Calling the opening day historical for the region, the President of
Georgia Mikheil Saakashvili said at the ceremony the pipeline should
help attack investment and improve living standards.

"This project is a guarantee of Georgia's energy independence," he

Built with financial support from the US, the pipeline was initiated
in 1994 under Eduard Shevardnadze and was labeled as the Deal of
Century. Mr. Shevardnadze considered the BTC project to be the
crowning achievement of his presidency. While he was in office the
media depicted the project as the solution to most of Georgia's
problems. But Mr. Saakashvili has sought to downplay pipeline's
importance telling Georgians not to pin unrealistic hopes on it.
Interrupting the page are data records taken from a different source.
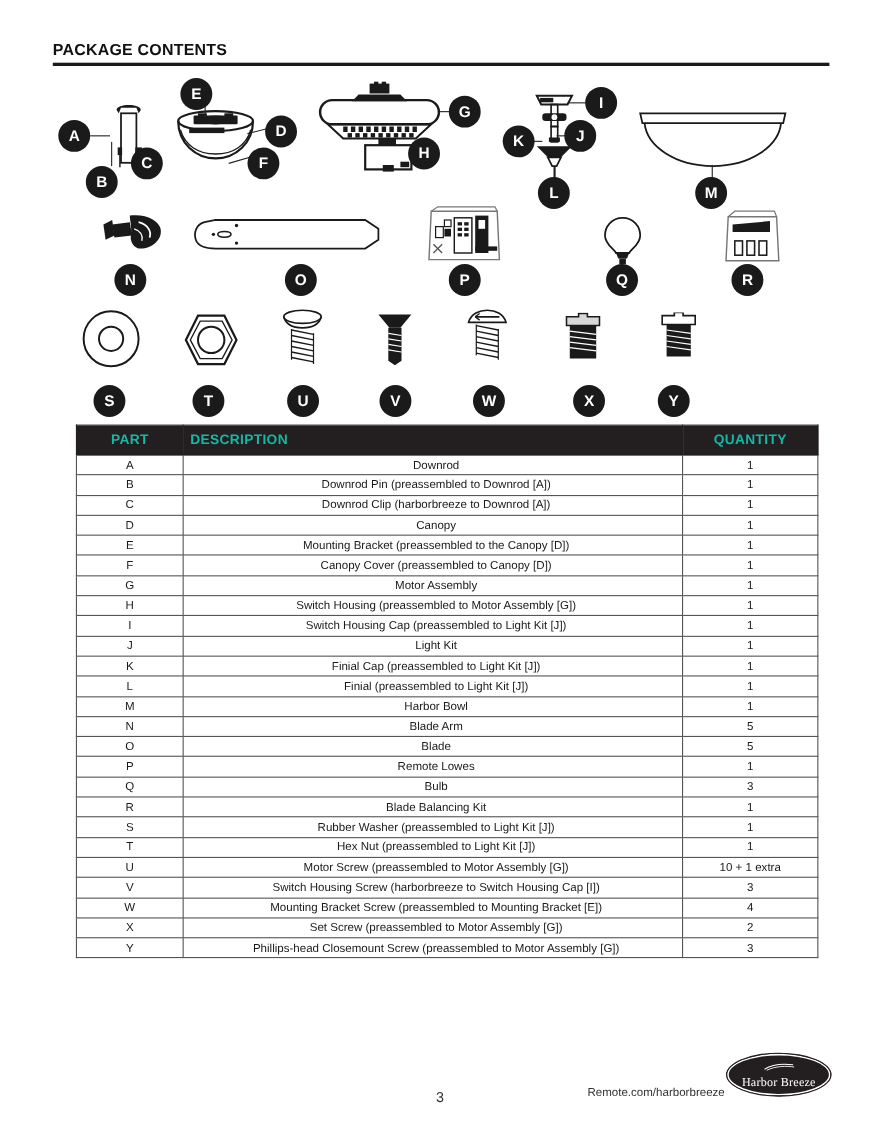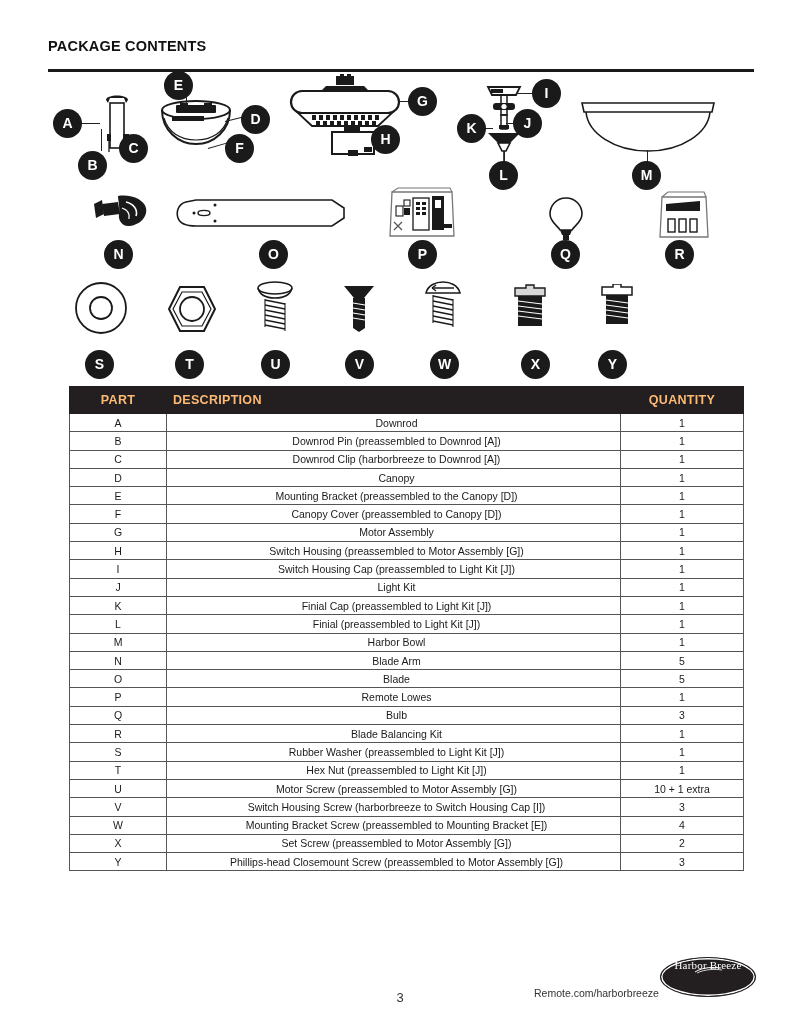--- a/index.html
+++ b/index.html
@@ -21,21 +21,21 @@
     position: absolute;
     left: 48px;
     top: 38px;
     width: 706px;
   }
   #page-header .title {
     font-size: 14.5px;
     font-weight: bold;
     letter-spacing: 0.2px;
     color: #111;
-    padding-bottom: 15px;
+    padding-bottom: 3px;
   }
   #page-header .rule {
     height: 2.5px;
     background: #1a1a1a;
     width: 706px;
   }
 
   
   #diagram {
     position: absolute;
@@ -79,21 +79,21 @@
     table-layout: fixed;
   }
   #parts-table th, #parts-table td {
     border: 1px solid #555;
     font-size: 10.5px;
     font-family: "Liberation Sans", sans-serif;
     color: #1a1a1a;
   }
   #parts-table thead th {
     background: #231f20;
-    color: #fdba74;
+    color: #14b8a6;
     font-size: 12.5px;
     font-weight: bold;
     letter-spacing: 0.3px;
     height: 24px;
     border: 1px solid #231f20;
     text-align: center;
   }
   #parts-table td {
     height: 17.3px;
     padding: 0;
@@ -135,21 +135,21 @@
   .logo-ellipse {
     position: absolute;
     inset: 0;
     border-radius: 50%;
     background: #231f20;
     border: 1.5px solid #231f20;
     box-shadow: inset 0 0 0 1.5px #ffffff, inset 0 0 0 3px #231f20;
   }
   .logo-text {
     position: absolute;
-    left: 0; top: 2px;
+    left: 0; top: 21px;
     width: 96px;
     text-align: center;
     color: #ffffff;
     font-family: "Liberation Serif", serif;
     font-size: 11px;
     letter-spacing: 0.2px;
   }
   .logo-swoosh {
     position: absolute;
     left: 33px; top: 9px;

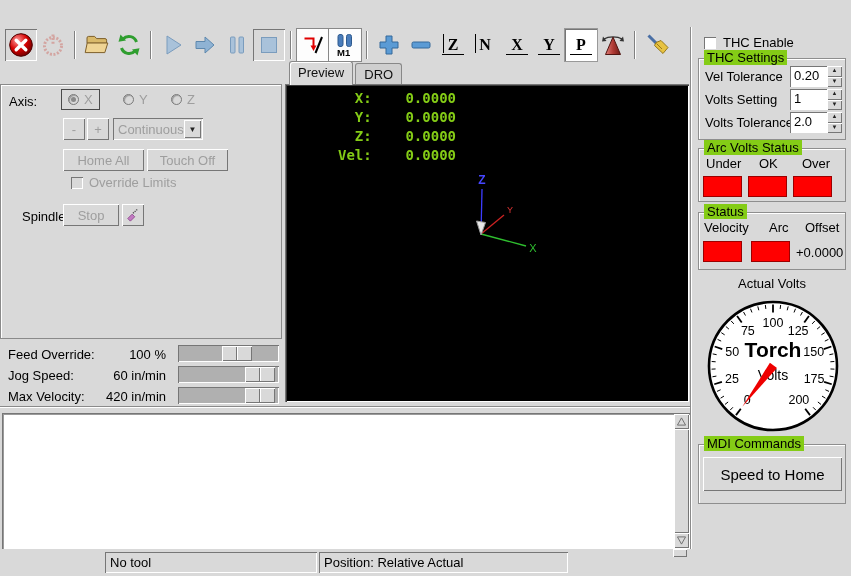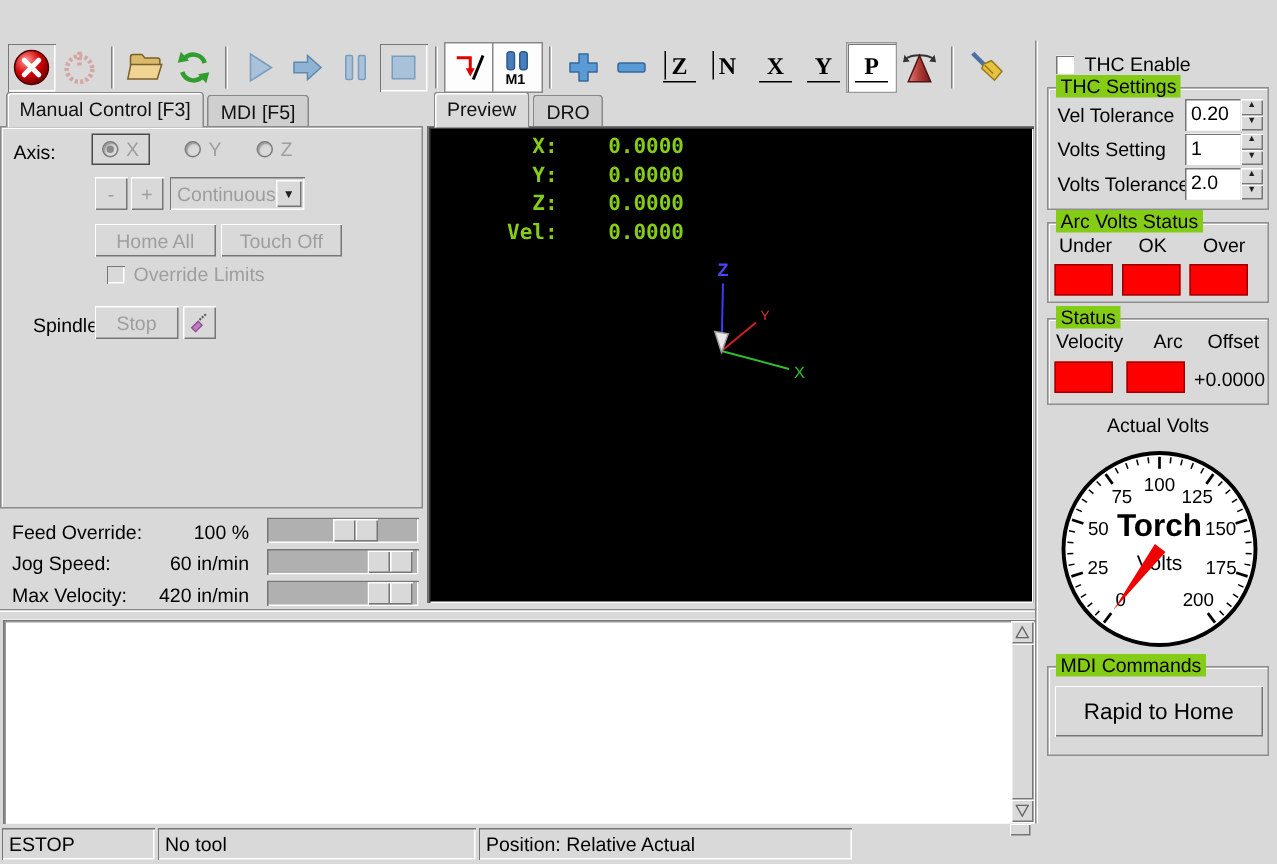--- a/index.html
+++ b/index.html
@@ -234,24 +234,20 @@
     <div class="tsep"></div>
     <div class="tbtn">
       <svg viewBox="0 0 26 26">
         <line x1="4.5" y1="3.5" x2="13" y2="12" stroke="#4a6fa5" stroke-width="3"></line>
         <polygon points="12,10.5 17,8.5 24,15.5 19,21.5 10.5,13.5" fill="#e7c240" stroke="#97791c"></polygon>
         <path d="M12.5 11.5 l5.5 5.5" stroke="#97791c" stroke-width="1"></path>
       </svg>
     </div>
   </div>
 
-  <div class="tabbar" style="left:4px; top:62px;">
-    <div class="tab active">Manual Control [F3]</div>
-    <div class="tab">MDI [F5]</div>
-  </div>
 
   <div class="left-frame">
     <span class="lbl" style="left:8px; top:9px;">Axis:</span>
 
     <div class="radio-wrap focused" style="left:60px; top:4px;">
       <span class="radio sel"></span>
       <span class="dis">X</span>
     </div>
     <div class="radio-wrap" style="left:116px; top:5px;">
       <span class="radio"></span>
@@ -440,39 +436,38 @@
       <line x1="110.83716171917261" y1="112.12740164393836" x2="108.05100485938902" y2="109.25732674026756" stroke="#000" stroke-width="1"></line>
       <line x1="105.01162392385096" y1="117.11608386790851" x2="100.19710373863458" y2="110.72699978753018" stroke="#000" stroke-width="1.8"></line>
       <text x="93.87804599553807" y="106.3413269320336" text-anchor="middle" font-size="12.5" fill="#000">200</text>
       <text x="68" y="59" text-anchor="middle" font-size="21" font-weight="bold" fill="#000">Torch</text>
       <text x="68" y="82" text-anchor="middle" font-size="14" fill="#000">Volts</text>
       <polygon points="37.307433819245546,108.73041101241193 64.93100737971875,64.70890834271373 72.00952935884766,70.04295724882796" fill="#ee0000"></polygon>
     </svg>
 
   <div class="group" style="left:698px; top:444px; width:148px; height:60px;">
     <span class="group-title">MDI Commands</span>
-    <div class="btn" style="left:4px; top:12px; width:139px; height:34px; font-size:15px;">Rapid to Home</div>
+    <div class="btn" style="left:4px; top:12px; width:139px; height:34px; font-size:15px;">Speed to Home</div>
   </div>
 
   <div class="gcode">
     <div class="scrollbar">
       <div class="sb-btn" style="top:0;">
         <svg viewBox="0 0 10 10">
             <polygon points="5,1 9.5,9 0.5,9" fill="#d9d9d9" stroke="#666"></polygon>
           </svg>
       </div>
       <div class="sb-thumb"></div>
       <div class="sb-btn" style="bottom:0; top:auto;">
         <svg viewBox="0 0 10 10">
             <polygon points="5,9 9.5,1 0.5,1" fill="#d9d9d9" stroke="#666"></polygon>
           </svg>
       </div>
     </div>
   </div>
   <div class="sash-grip"></div>
 
   <div class="statusbar">
-    <div class="status-cell" style="left:1px; width:102px;">ESTOP</div>
     <div class="status-cell" style="left:105px; width:212px;">No tool</div>
     <div class="status-cell" style="left:319px; width:249px;">Position: Relative Actual</div>
   </div>
 
 </div>
 
 </body></html>

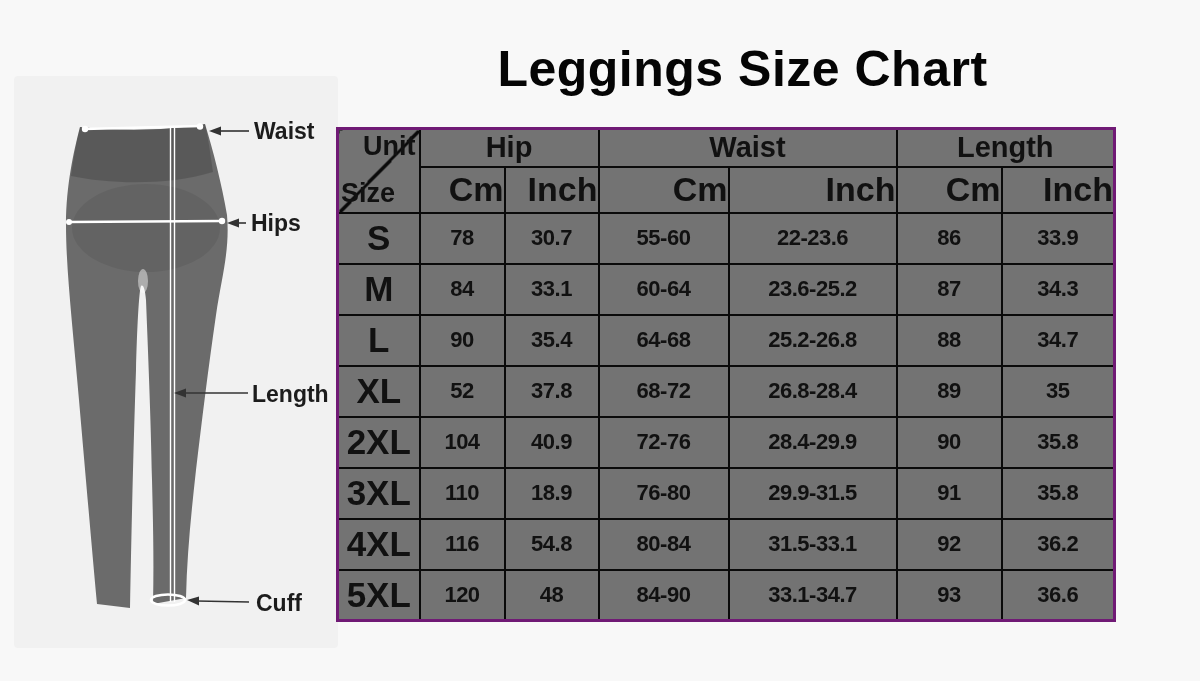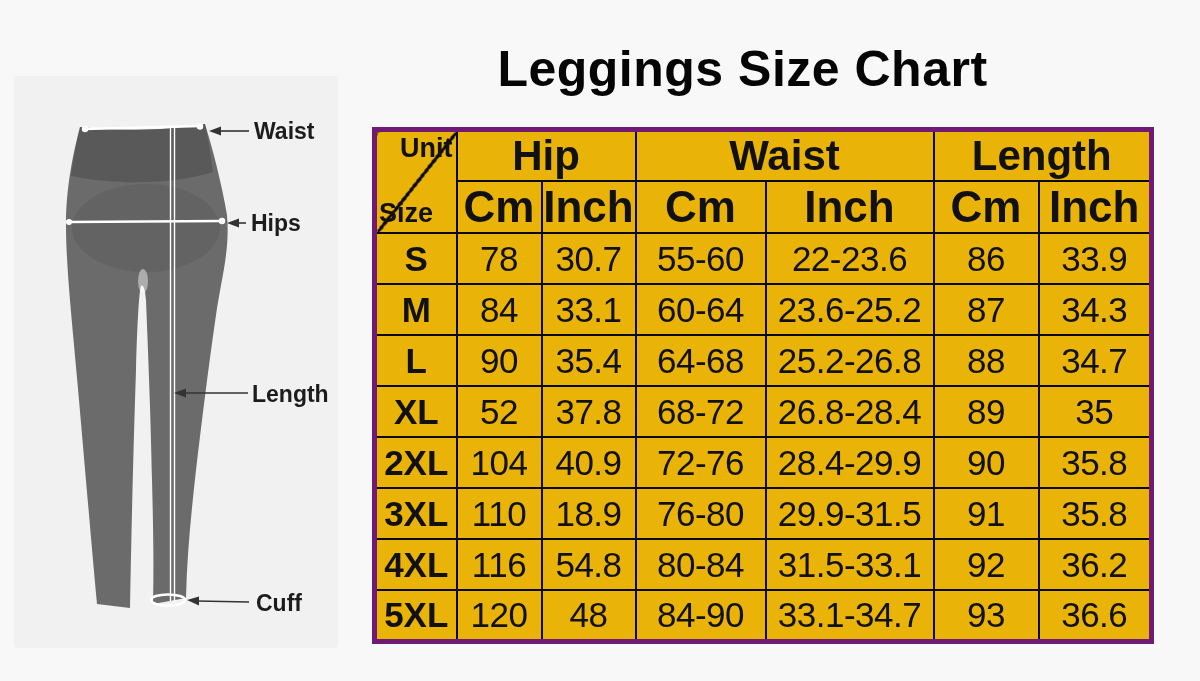--- a/index.html
+++ b/index.html
@@ -31,43 +31,43 @@
   .diagram {
     position: absolute;
     left: 0;
     top: 0;
     width: 350px;
     height: 681px;
   }
   
   table.size-chart {
     position: absolute;
-    left: 372px;
+    left: 336px;
     top: 127px;
     width: 777px;
     border-collapse: collapse;
     table-layout: fixed;
-    border: 5px solid #701a75;
-    background: #eab308;
+    border: 3px solid #701a75;
+    background: #737373;
   }
   table.size-chart th, table.size-chart td {
     border: 2px solid #0a0a0a;
     text-align: center;
     vertical-align: middle;
     padding: 0;
     overflow: hidden;
     white-space: nowrap;
   }
   tr.h1 { height: 38px; }
-  tr.h1 th { font-size: 42px; font-weight: bold; margin-left: 32px; }
+  tr.h1 th { font-size: 29px; font-weight: bold; margin-left: 32px; }
   tr.h2 { height: 46px; }
-  tr.h2 th { font-size: 44px; font-weight: bold; }
+  tr.h2 th { font-size: 34px; font-weight: bold; text-align: right; }
   tr.data-row { height: 51px; }
   tr.data-row th.col-size { font-size: 35px; font-weight: bold; }
-  tr.data-row td { font-size: 35px; font-weight: normal; letter-spacing: -0.5px; }
+  tr.data-row td { font-size: 22px; font-weight: bold; letter-spacing: -0.5px; }
   td.corner {
     position: relative;
     background:
       linear-gradient(to bottom right,
         rgba(0,0,0,0) calc(50% - 1.6px),
         #0a0a0a calc(50% - 1.6px),
         #0a0a0a calc(50% + 1.6px),
         rgba(0,0,0,0) calc(50% + 1.6px));
   }
   td.corner .unit {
Nonetheless, the benefits of the pipeline are going to be significant
to Georgia which sees BTC as a way of lessening its dependence on
Russian energy supplies. Besides, Georgia stands to earn substantial
revenue through transit fees. The tariff for one barrel crude oil
totals 12cents making 50 million USD annually.

The pipeline has been an international effort and was built by a
consortium led by UK oil giant BP, which has a 30% stake. While the
pipeline crosses areas plagued by conflicts, the countries involved
hope it will bring economic benefits and enhance political stability.
Other consortium members include Azerbaijan's State Oil Company
Socar, Amerada Hess, ConocoPhilips, Eni, Inpex, Itochu, Statoil,
Total, TPAO and Unocal.

Most Caspian oil exports currently go through Russian pipelines t the
Black Sea port of Novorossiisk, where the oil is loaded onto tankers
that squeeze through the very busy Bosporus.

The pipeline has a capacity of 10 million barrels, and the fields are
expected to produce more than 400, 000 barrels of oil a day
initially. By 2008, the project is expected to pump 1 million barrels
of oil a day. BP said the pipeline could take more than six months to
fill, with the loading of the first tanker at Ceyhan expected in the
fourth quarter. Oil is expected to reach Georgia at the end of June.

Kazakhstan's participation in the project has until now remained
under question as it does not want to irritate former overlord
Moscow, thus lose another alternative route for exporting its oil but
Kazakhstan's President who was attending the inauguration ceremony
gave firm confirmation of joining the BTC pipeline.

"For us this route will be one of the main ways to supply world
markets", Nazarbayev said Wednesday at the ceremony where he signed
bilateral agreements with the president of Azerbaijan Ilham Aliyev.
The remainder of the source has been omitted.